我以为从前发生的事情,大家都会默契地闭口不提,可却没想到,岳倾芳主动说起来了……
“还可以吧,比起一年前那肯定好多了。”虽然没搞懂岳倾芳的目的,但对她而言,最起码是个朋友,再不济也是个曾经对我不错的小学同学,我犯不着防备什么,实话实说。
岳倾芳咯咯一笑:“那就好,下午看见你还是一副苦瓜脸,我还以为你一直都不那么开心呢。”
“什么苦瓜脸?”我没好气地反驳,“一个人独处的时候难道还能呲着个大牙傻笑?那不成神经病了吗?”
“……”
关于苦瓜脸的争论并没有持续多久,实际上,从第二教学楼到学校大门口也就几分钟的路程,只是短短几句话,便要各自刷卡离开了。

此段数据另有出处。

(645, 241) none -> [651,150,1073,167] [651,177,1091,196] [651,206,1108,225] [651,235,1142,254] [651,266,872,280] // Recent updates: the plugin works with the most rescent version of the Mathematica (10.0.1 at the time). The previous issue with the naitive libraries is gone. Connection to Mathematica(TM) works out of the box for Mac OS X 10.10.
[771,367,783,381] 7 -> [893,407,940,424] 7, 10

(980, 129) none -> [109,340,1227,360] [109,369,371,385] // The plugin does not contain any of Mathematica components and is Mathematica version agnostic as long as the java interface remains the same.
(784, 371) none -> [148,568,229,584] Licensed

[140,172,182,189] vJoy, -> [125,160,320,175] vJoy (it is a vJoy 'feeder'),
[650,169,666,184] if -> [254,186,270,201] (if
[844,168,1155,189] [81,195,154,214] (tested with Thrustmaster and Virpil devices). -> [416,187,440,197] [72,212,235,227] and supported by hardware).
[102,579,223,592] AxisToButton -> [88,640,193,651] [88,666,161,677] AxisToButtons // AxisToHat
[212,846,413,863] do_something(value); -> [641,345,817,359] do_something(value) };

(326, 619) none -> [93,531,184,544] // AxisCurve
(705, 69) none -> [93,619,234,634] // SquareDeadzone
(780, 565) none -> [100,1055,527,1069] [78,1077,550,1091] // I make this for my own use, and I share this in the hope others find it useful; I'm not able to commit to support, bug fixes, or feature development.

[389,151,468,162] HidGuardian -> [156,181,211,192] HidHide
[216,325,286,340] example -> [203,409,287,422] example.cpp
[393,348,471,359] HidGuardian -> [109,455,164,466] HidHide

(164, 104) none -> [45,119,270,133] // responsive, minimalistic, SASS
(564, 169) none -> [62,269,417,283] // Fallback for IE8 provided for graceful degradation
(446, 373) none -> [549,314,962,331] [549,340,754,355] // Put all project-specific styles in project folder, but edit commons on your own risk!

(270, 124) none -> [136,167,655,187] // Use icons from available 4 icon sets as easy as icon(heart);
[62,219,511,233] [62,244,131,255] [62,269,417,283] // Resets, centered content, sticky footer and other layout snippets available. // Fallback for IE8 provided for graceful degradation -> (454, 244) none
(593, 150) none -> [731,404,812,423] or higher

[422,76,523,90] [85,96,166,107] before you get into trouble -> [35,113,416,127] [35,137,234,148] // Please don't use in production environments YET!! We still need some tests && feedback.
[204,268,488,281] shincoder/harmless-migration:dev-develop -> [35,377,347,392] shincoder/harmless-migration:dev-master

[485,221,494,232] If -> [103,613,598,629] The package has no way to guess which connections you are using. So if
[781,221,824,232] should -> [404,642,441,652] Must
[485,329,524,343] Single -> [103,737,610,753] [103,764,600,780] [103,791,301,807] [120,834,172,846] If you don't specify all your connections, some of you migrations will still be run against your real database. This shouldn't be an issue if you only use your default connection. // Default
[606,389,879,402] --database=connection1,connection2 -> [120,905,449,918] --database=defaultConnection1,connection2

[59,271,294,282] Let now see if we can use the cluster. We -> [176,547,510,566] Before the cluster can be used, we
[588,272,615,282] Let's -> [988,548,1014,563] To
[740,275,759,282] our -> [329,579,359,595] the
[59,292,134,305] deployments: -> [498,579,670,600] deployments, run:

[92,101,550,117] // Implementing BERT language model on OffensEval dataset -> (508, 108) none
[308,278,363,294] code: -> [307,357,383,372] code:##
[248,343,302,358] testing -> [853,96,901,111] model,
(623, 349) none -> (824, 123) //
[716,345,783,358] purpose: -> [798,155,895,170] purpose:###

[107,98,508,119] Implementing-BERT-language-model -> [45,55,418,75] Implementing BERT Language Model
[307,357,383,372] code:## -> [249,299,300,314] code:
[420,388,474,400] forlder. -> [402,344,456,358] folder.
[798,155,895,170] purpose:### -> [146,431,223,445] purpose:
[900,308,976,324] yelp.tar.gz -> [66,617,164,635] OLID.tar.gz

我也一如往常准备挥挥手告别,却看见岳倾芳站在台阶上眯着眼睛似笑非笑地盯着我,我这才陡然间反应过来,赔笑地跟上去:“抱歉抱歉,习惯了。”
“嗯嗯,之前你也这样呢,一到校门口跑得飞快。”岳倾芳看上去有些无奈,带着我一前一后进了奶茶店。
之前?岳倾芳今天为什么老是提到这个字眼?
我有些摸不着头脑。
今天不是周末,我和岳倾芳出来得也早,故而奶茶店里人并不算多,岳倾芳一边拿出手机,一边和前台的店员点单:“要一杯珍珠奶茶,中杯多糖,要热的。”
店员在机器上熟练操作了一番,打出单子,又看向我,我这才反应过来,赶忙道:“和她一样,两杯一起付。”
说着,我从包里掏出手机,蛋疼地打开Vx扫码付款,这才发现两杯所谓的奶茶也不算便宜,加起来足足花我近三十大洋,让本就不富裕的余额雪上加霜。
但我也不好表示出什么肉疼的样子,只得冲岳倾芳笑了笑,后者却饶有兴致地看着我:“我记得某人说过不爱吃甜食来着,怎么也要多糖?”
我讪讪一笑:“今天破例,破例。”
我才不会告诉她,是自己压根儿没喝过奶茶,不知道该点什么来着,为了避免尴尬,干脆和她喝一样的。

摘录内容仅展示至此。